El estudio comparó la situación de seis países de la región —Argentina, Brasil, Chile, Colombia, México y Perú— y, en el caso argentino, identificó a Formosa como una de las provincias fronterizas consideradas “sensibles” para el ingreso de mercadería de contrabando, junto a Misiones y Salta.
El informe atribuyó la expansión del comercio ilícito a una combinación de factores: la elevada penetración del comercio electrónico, la existencia de fronteras vulnerables y la creciente presencia de productos falsificados en distintos canales de venta. Según el relevamiento, el fenómeno ya no se limita a las ferias informales o al comercio callejero, sino que ganó terreno en plataformas digitales, redes sociales y aplicaciones de mensajería, lo que amplió el alcance de los productos irregulares a consumidores de distintas provincias.

El estudio precisó que el contrabando es una de las principales vías de ingreso de mercadería ilegal al país, aunque aclaró que el concepto de comercio ilícito es más amplio y también incluye la falsificación de marcas, la piratería y otras prácticas que vulneran la propiedad intelectual.

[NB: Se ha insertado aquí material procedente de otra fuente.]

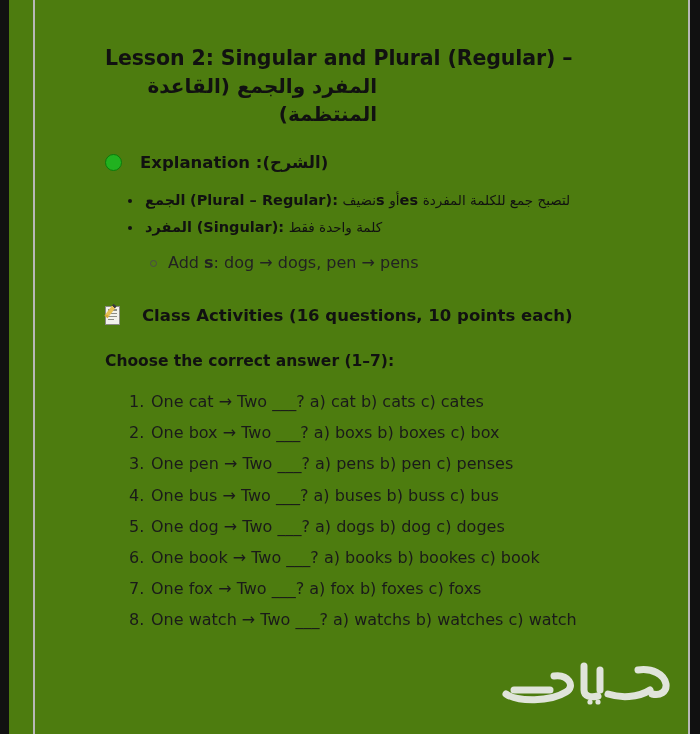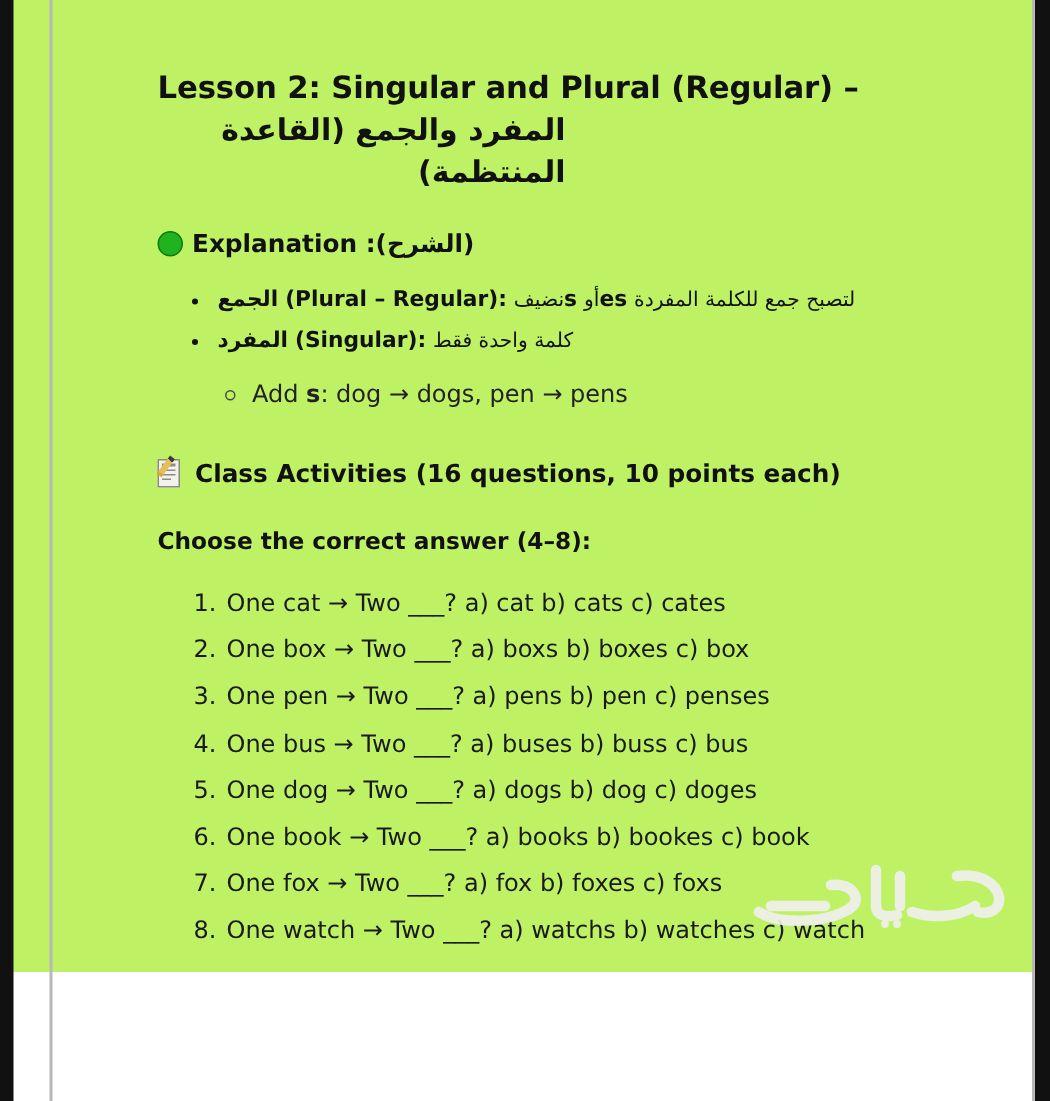"Lesson 2: Singular and Plural" #page { background: #bef264 -> #4d7c0f; height: 648px -> 734px }
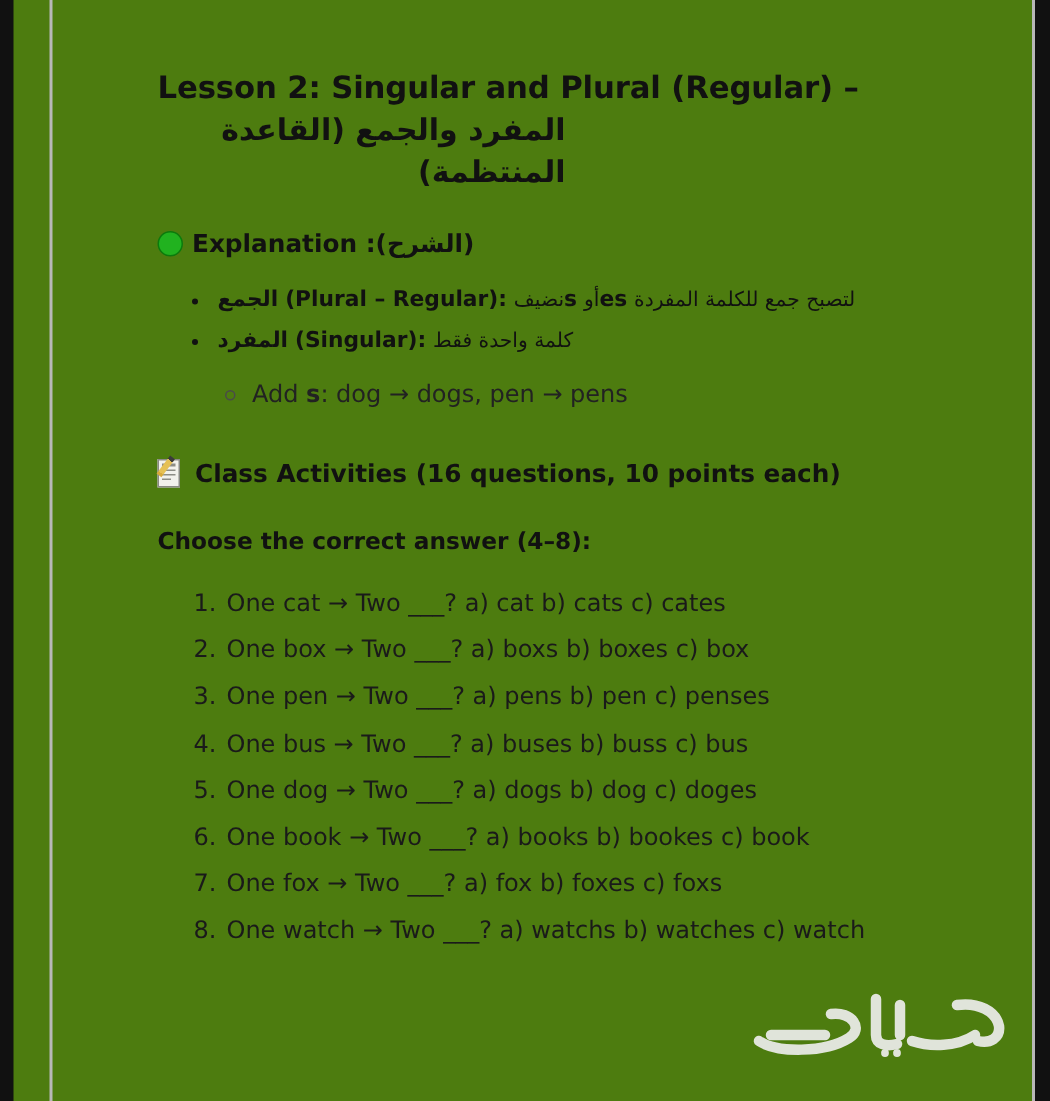"Explanation (الشرح):" .section-head { gap: 6px -> 18px }
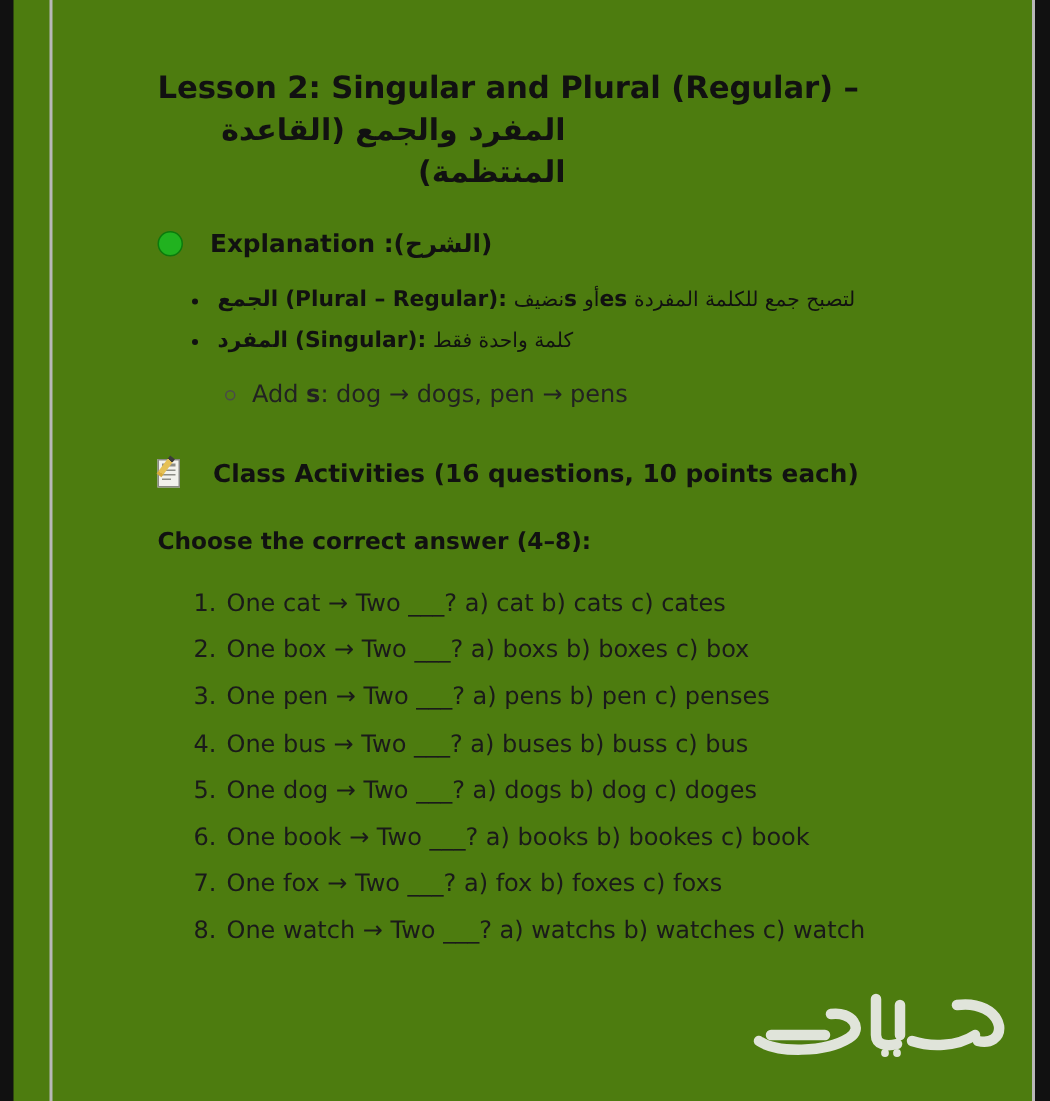"Choose the correct answer (4–8):" div.choose-head { text: 4–8 -> 1–7 }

Entre los sectores más afectados a nivel nacional, el relevamiento ubicó en primer lugar a los teléfonos celulares, con una incidencia del 31% del mercado. Le siguen los cigarrillos (17%), en su mayoría ingresados desde países vecinos sin controles aduaneros ni cargas tributarias; los productos textiles (16%), afectados tanto por ingreso irregular como por falsificación de marcas; y la cerveza (12%).
A partir de estos datos, el informe formuló recomendaciones puntuales para la Argentina. Entre ellas, propuso fortalecer acuerdos con plataformas de comercio electrónico, como Mercado Libre, para agilizar el retiro de publicaciones con productos falsificados, y reforzar la capacitación de distribuidores oficiales en provincias fronterizas, con mención explícita de Formosa, Misiones y Salta como puntos prioritarios para el control del ingreso de mercadería de contrabando.